My hypothesis is that mutations in an open-reading frame confer resistance by reducing how well the antibiotic binds to its target protein, whilst not altering how well the natural substrate binds. Prediction is therefore a matter of determining how the binding free energies of both molecules change upon introduction of the protein mutation. Calculating small molecule-protein binding free energies is a mature field. Probably the best-known approach is computational docking which uses a simple heuristic functional to estimate how well a small molecule binds in a specific orientation to a protein. Whilst fast, these methods take no account of the dynamics of either protein or drug are not accurate for a problem of this subtlety. Instead I am applying an alchemical method, a class of methods derived from statistical mechanics over sixty years ago. This requires, however, 4-5 orders of magnitude more computational resource than simple computational docking and, as a result, these types of method have only recently begun to find application outside of theoretical physical chemistry.

This research will also benefit from the large amount of genomic and drug susceptibility data being collected by the CRyPTIC project. I am collaborating with Derrick Crook, Tim Peto, Sarah Walker and other members of the CRyPTIC project.

My preliminary study examined the effect of mutations on the binding of trimethoprim, an antibiotic, to DHFR, an essential protein in S.aureus. I chose seven mutations that were identified by a previous study which sequenced the genomes of a S.aureus infections from two hospitals in the UK. Three of these cause resistance (coloured red above) and four have no effect on the action of the antibiotic (coloured green).

Using sophisticated alchemical free energy methods I was able to not only predict which mutations caused resistance and which did not, but also get good quantitative agreement with experimental measurements of how the binding free energy changes upon mutation (for the F99Y mutant) and also with measured minimum inhibitory concentrations. This work is currently under review and I will update this text when it is published.

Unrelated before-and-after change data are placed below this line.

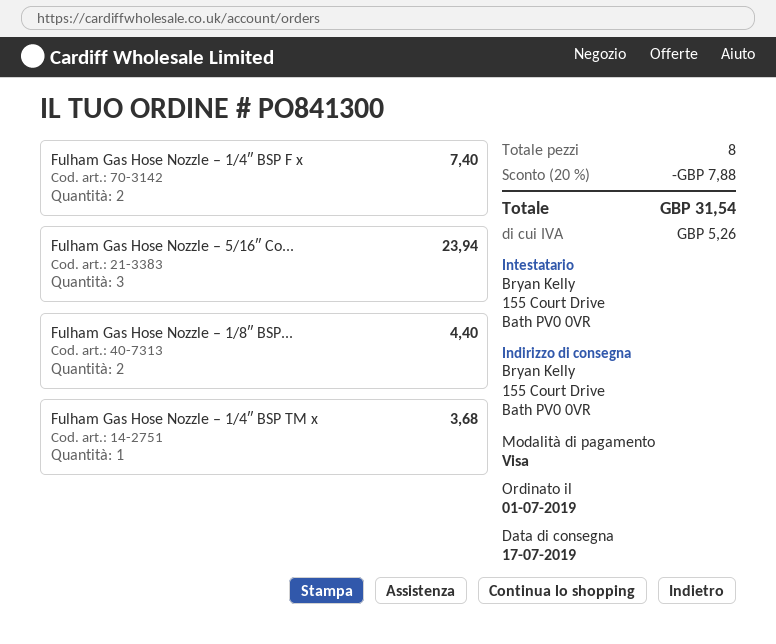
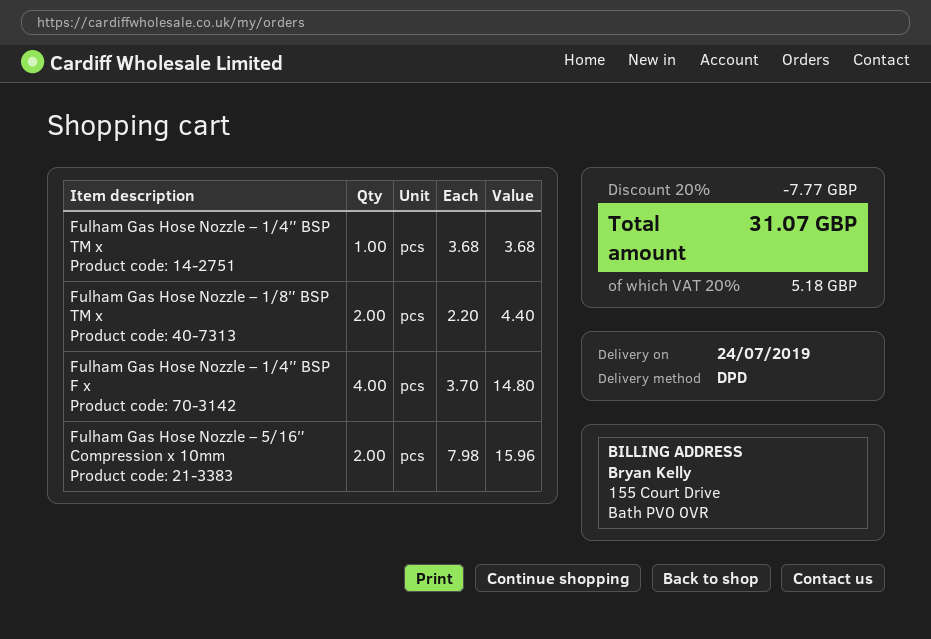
delivery date: 2019-07-17 -> 2019-07-24
Fulham Gas Hose Nozzle – 1/4″ BSP F x: 2 for 7.40 -> 4 for 14.80
Fulham Gas Hose Nozzle – 5/16″ Co...: 3 for 23.94 -> 2 for 15.96
discount: 20% = 7.88 -> 20% = 7.77
tax: 5.26 -> 5.18
total: 31.54 -> 31.07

These methods work by calculating the work required to change one amino acid side-chain into another as shown in the movie below. The movie zooms in on Leu41 and shows how first the cost of removing the partial electrical charges are calculated, before the sidechain is “alchemically” change to a phenylalanine and lastly, the partial electrical charges are added back.

This technique is derived from classical statistical mechanics and has been known for over sixty years, however, it is only comparatively recently that computers have got fast enough to allow us to try using these approaches on real-world problems, like antibiotic resistance.